RapidScat’s microwave radar can see a 500-mile-wide swath of the ocean as the space station flies overhead, but it must be switched off during certain space station operations such as spacewalks where astronauts will pass close to the instrument. The radar’s coverage will also be restricted when unmanned supply ships are attached to the station’s Harmony module, Eisen said.
Coupled with data from a similar instrument on Europe’s polar-orbiting MetOp weather satellites, RapidScat will give scientists a daily view of winds in the same region.
“Right now, I think the biggest impact it will have is the ability to close the gap on seeing things that change quickly — like hurricanes,” Rodriguez said. “Right now, it can happen and it does happen, that the (European) ASCAT scatterometer will completely miss a hurricane that’s intensifying. By having an additional platform that helps bridge that gap, we will have at least daily observations of hurricanes.
“This is especially important not as it approaches land, where we have airborne facilities, but when it’s forming and when it’s actually starting to move. Predicting things like where it’s going to move from Africa all the way to America is really hard with satellites, and having that daily observation really helps.”
RapidScat is scheduled for a two-year mission on the space station. By then, scientists hope India can launch a satellite with another scatterometer for maritime wind measurements.
RapidScat’s arrival at the International Space Station marks the first of at least five Earth observing instruments to launch to the complex over the next few years.
The space station’s viewpoint “doesn’t get to the poles, but it does view the lower latitudes, between plus or minus 50 or so degrees, with much more frequent repeat cycle and also at different times of day” than polar-orbiting free-flying satellites, said Steve Volz, associate director for flight programs in NASA’s Earth science division.
Next up is the Cloud Aerosol Transport System, a laser instrument to measure the location and distribution of clouds, pollutant particles, dust and smoke in the atmosphere. The CATS instrument is set to launch on SpaceX’s next cargo resupply flight in December for attachment outside the station’s Japanese experiment module.

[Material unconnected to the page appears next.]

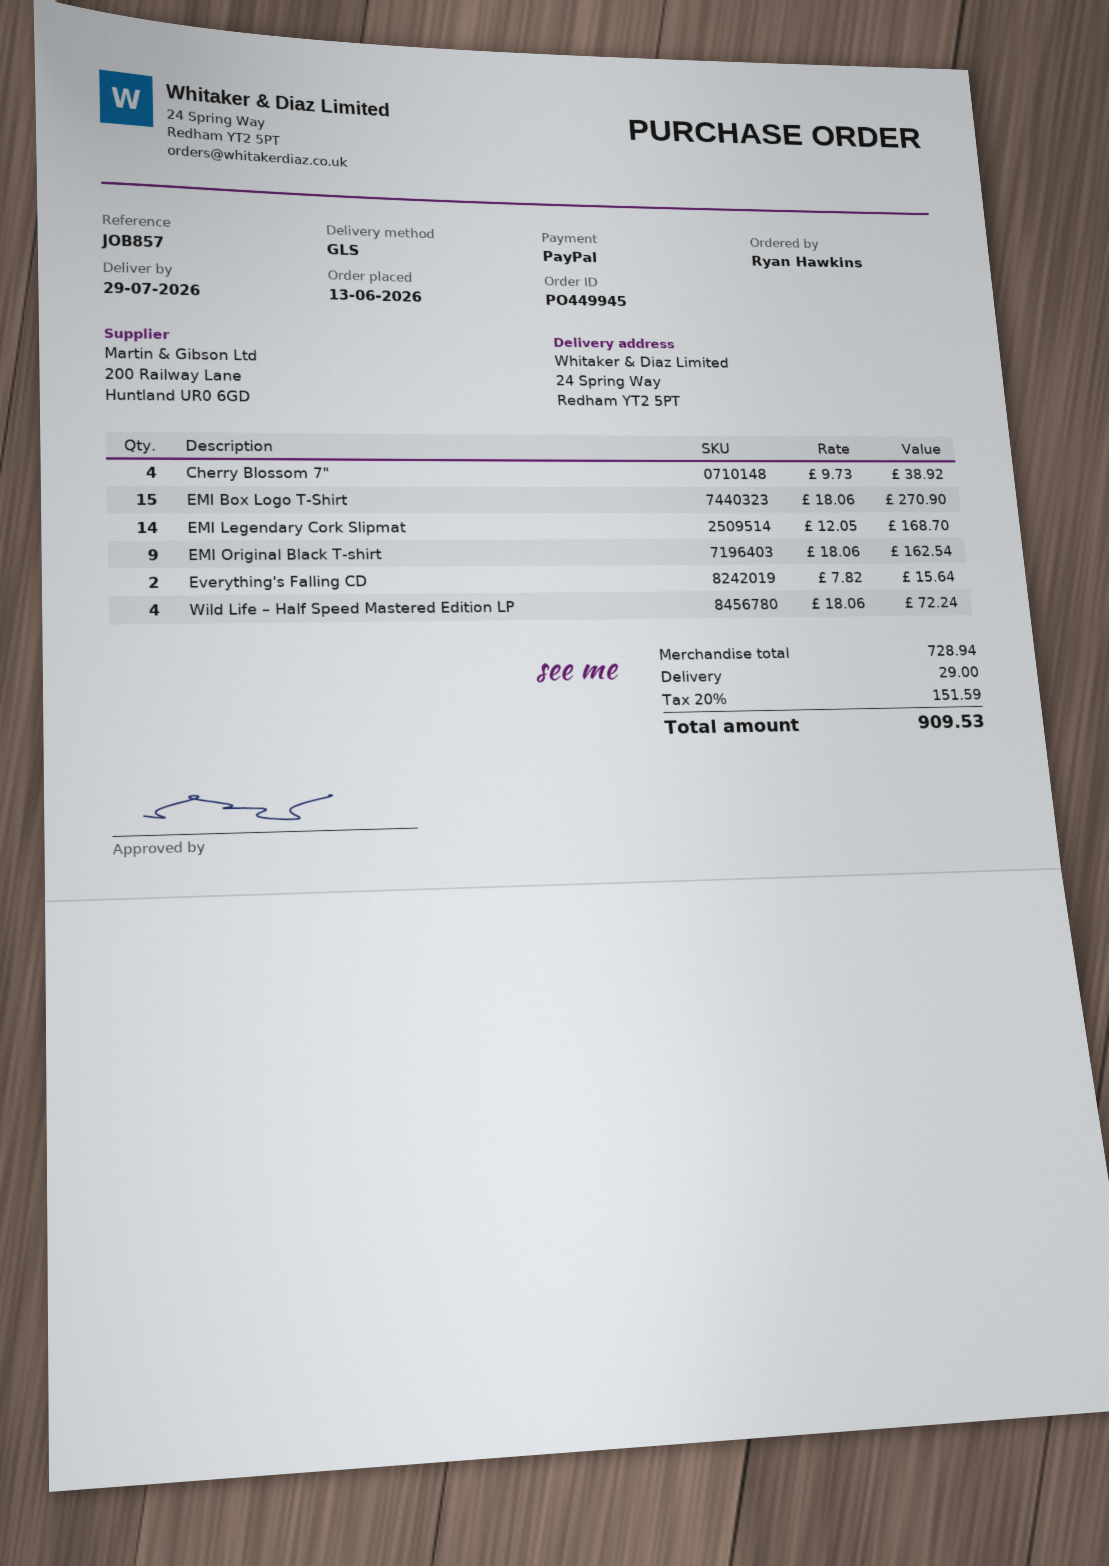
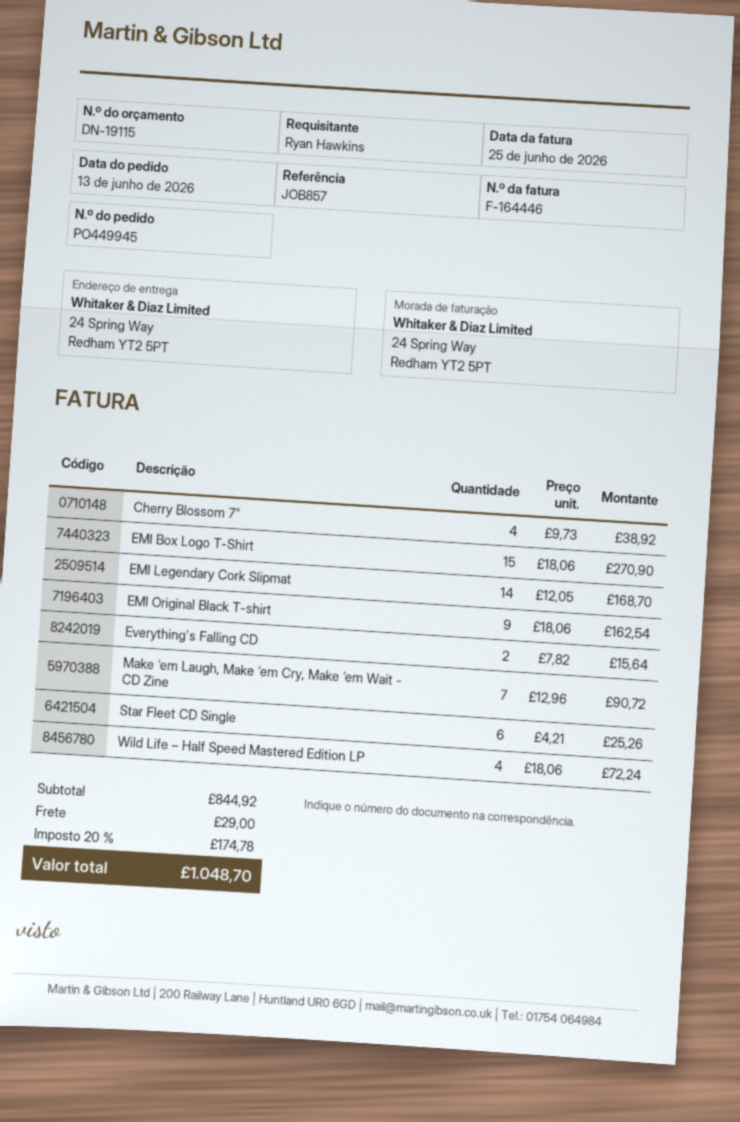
Make ‘em Laugh, Make ‘em Cry, Make ‘em Wait - CD Zine: none -> 7 x 12.96 = 90.72
Star Fleet CD Single: none -> 6 x 4.21 = 25.26
subtotal: 728.94 -> 844.92
tax: 20% = 151.59 -> 20% = 174.78
total: 909.53 -> 1048.70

Flying remote sensing instruments on the space station comes with cost savings, but it has forced engineers to rethink the design of Earth-watching payloads after tailoring them to operate on traditional standalone satellites.

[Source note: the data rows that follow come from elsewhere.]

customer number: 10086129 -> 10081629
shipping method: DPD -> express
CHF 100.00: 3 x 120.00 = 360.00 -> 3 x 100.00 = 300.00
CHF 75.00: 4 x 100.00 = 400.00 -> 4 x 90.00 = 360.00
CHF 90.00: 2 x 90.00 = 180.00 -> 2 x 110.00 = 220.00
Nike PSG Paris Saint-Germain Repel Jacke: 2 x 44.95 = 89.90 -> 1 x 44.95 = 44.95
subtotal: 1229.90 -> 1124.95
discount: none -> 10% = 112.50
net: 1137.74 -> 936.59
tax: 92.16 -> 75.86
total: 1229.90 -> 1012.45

“It was a surprise for us to realize that the toughest thermal environment that we’ll ever see for the instrument is from that period of time where it goes from the (cargo) spacecraft and is attached to the station,” Volz said. “It’s an unpowered period of time. We’re not used to that. When we fly our satellites on robotic missions, we have power from the start. We don’t have to worry about thermal extremes.
“Understanding the steps in an ISS installation, there are a lot of things that are different from how we do it on free-flyers. They’re all surmountable, but they need to be understood and carefully looked at one step at a time,” Volz said.

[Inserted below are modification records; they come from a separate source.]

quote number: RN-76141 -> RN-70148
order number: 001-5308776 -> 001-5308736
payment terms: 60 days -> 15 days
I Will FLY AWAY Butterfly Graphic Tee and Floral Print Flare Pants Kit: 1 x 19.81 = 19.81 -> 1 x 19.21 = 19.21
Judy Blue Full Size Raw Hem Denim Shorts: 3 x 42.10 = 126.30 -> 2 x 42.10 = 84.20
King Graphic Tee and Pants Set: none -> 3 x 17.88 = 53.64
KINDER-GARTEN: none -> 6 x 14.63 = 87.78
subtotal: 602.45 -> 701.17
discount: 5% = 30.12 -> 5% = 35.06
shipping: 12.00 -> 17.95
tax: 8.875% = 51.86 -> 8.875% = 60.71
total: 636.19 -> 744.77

In 2016, NASA plans to launch the Stratospheric Aerosol and Gas Experiment 3 (SAGE 3) payload to study the ozone layer and climate change, and the Lightning Imaging Sensor to detect and locate lightning strikes over the tropics and mid-latitude regions.
Two more instruments will launch to the station later this decade: the Global Ecosystem Dynamics Investigation will study forest canopy structure, and the Ecosystem Spaceborne Thermal Radiometer Experiment on Space Station will study water use and water stress in vegetation.
There are also plans to expand commercial Earth observation missions on the space station. The Canadian company UrtheCast recently announced it will develop a high-resolution optical camera and radar imager to be placed outside the station’s Tranquility module in 2017.
“Now that we realize the capability of the ISS, we’re taking advantage of it,” Volz said.